The image of Peña Nieto started to extend when in 2005 he became governor of Estado de Mexico, a position he assumed with an unusual strategy: sing before a notary 608 campaign promises that he would carry throughout his administration, which served to make him known as a pragmatic politician focused less in ideologies and more in the realization of tangible public works.

During his presidential campaign, his main strategy was to promote himself as a man who keeps his promises, although his political opponents say that some of those promises were never carried out in reality, or were left unfinished. 

"What will matter to me and will be my top priority will be to yield results," said Peña Nieto, who has been favored by the fact that part of the population has shown disappointment with unrealized promises  of change and a spiral of drug violence that has affected the country during the governments of the Partido Accion Nacional (PA), who removed the PRI from the presidency in 2000.

His "obsession", he says, will be to promote economical growth to generate more jobs in a country where almost 50 percent of the population lives in poverty. he will seek he says, that the boost in jobs and education is an instrument that allows dealing with insecurity.

Unlike the current president Felipe Calderon, Peña Nieto said his priority will be to reduce violence rather than confront the drug lords, but says he will not stop fighting them.

He said that he will open up greater participation of private enterprise to Petroleos Mexicanos (Pemex), the largest state-owned company in the country, but without privatizing it.

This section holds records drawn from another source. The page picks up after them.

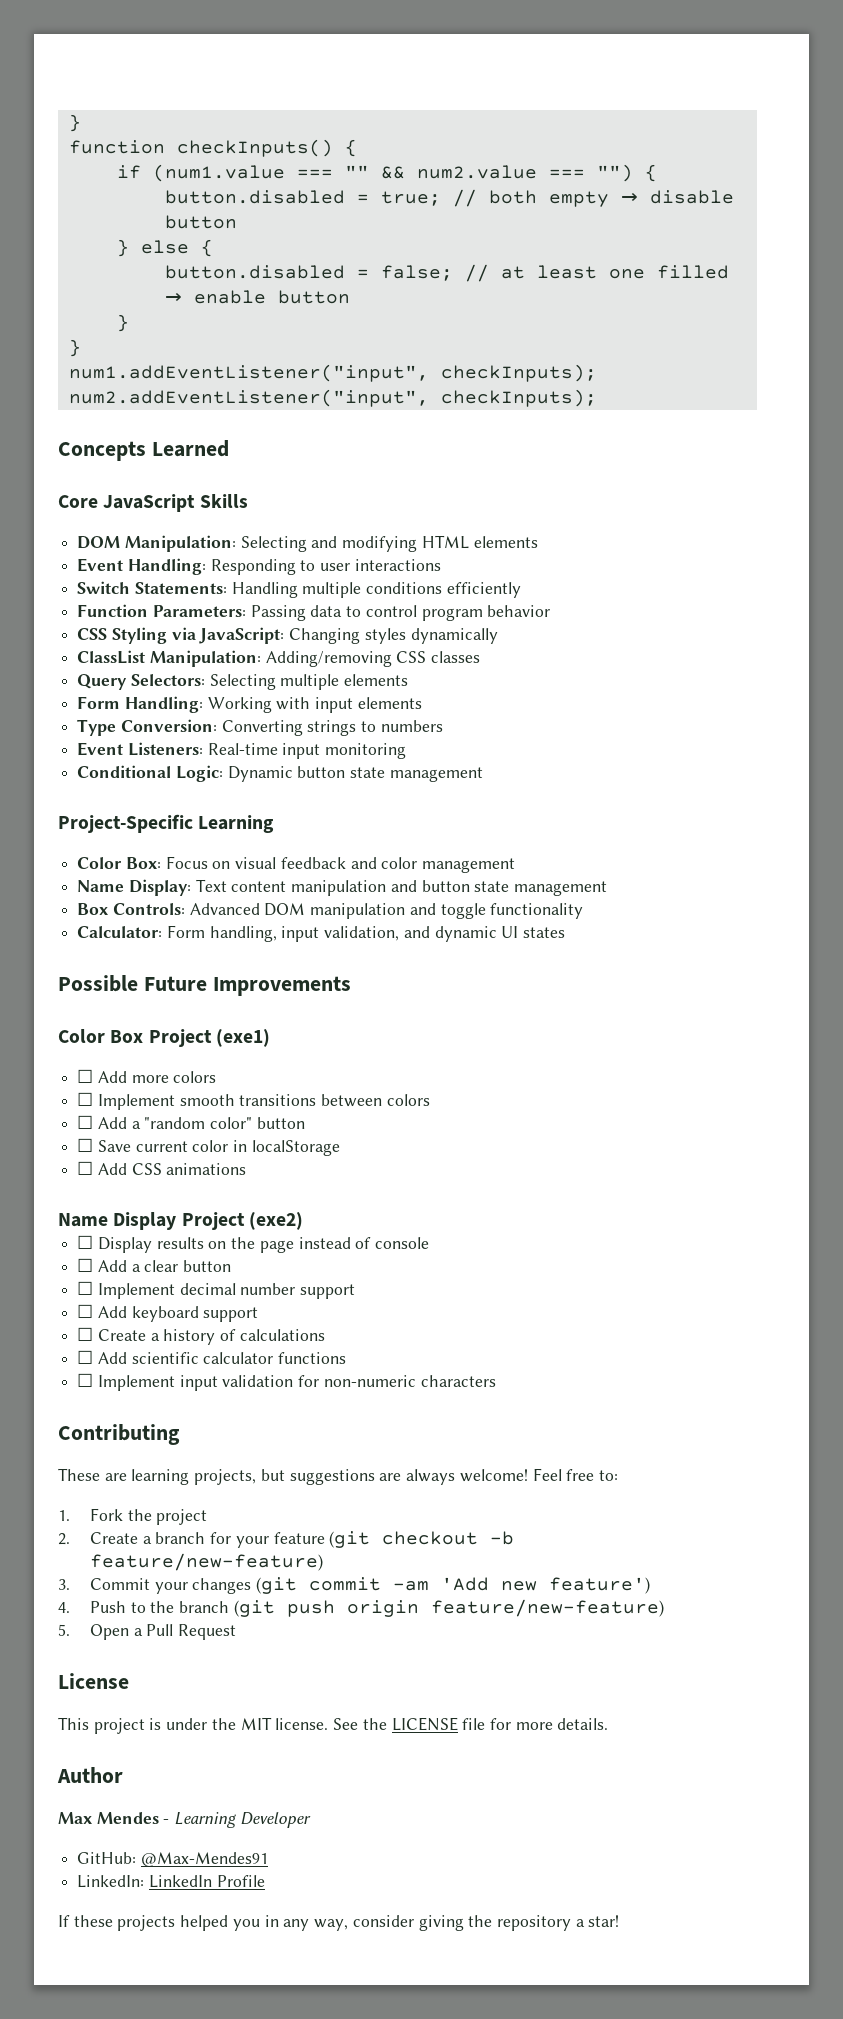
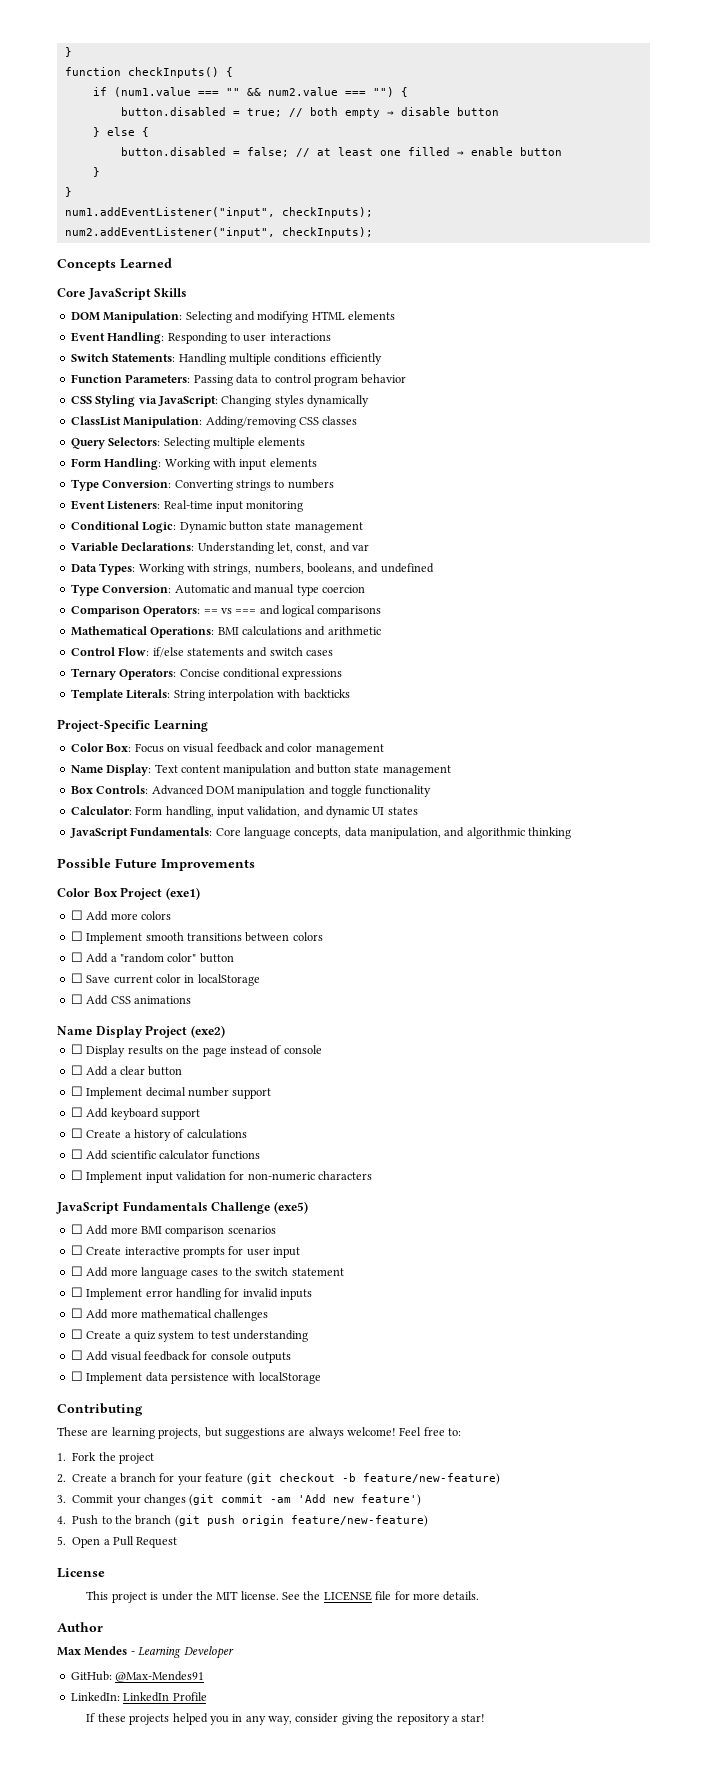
+ Variable Declarations: Understanding let, const, and var
+ Data Types: Working with strings, numbers, booleans, and undefined
+ Type Conversion: Automatic and manual type coercion
+ Comparison Operators: == vs === and logical comparisons
+ Mathematical Operations: BMI calculations and arithmetic
+ Control Flow: if/else statements and switch cases
+ Ternary Operators: Concise conditional expressions
+ Template Literals: String interpolation with backticks
+ JavaScript Fundamentals: Core language concepts, data manipulation, and algorithmic thinking
+ JavaScript Fundamentals Challenge (exe5)
+ ☐ Add more BMI comparison scenarios
+ ☐ Create interactive prompts for user input
+ ☐ Add more language cases to the switch statement
+ ☐ Implement error handling for invalid inputs
+ ☐ Add more mathematical challenges
+ ☐ Create a quiz system to test understanding
+ ☐ Add visual feedback for console outputs
+ ☐ Implement data persistence with localStorage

His presence as a politician had  a rise while he was governor while at the same time he put in place a strategy to promote services and national level government works, and included the dissemination of "spots" (ads) involving actors and actresses from Televisa, including Angelica Rivera, who later became his wife in his second marriage.

Opponents of Peña Nieto, who likes to approach people and let them touch and take pictures with him, say he is a sort of puppet of television stations, especially Televisa, the largest network in the country, which  for the candidate is only part of "legends" that are used to attack him.

The politician is seen internally as part of a new generation that provides a fresh face to the PRI, but critics insist it is practices of corruption and authoritarianism that characterized it in the seven decades in power. The old PRI members are often called "dinosaurs" and Peña Nieto as the "baby dinosaur"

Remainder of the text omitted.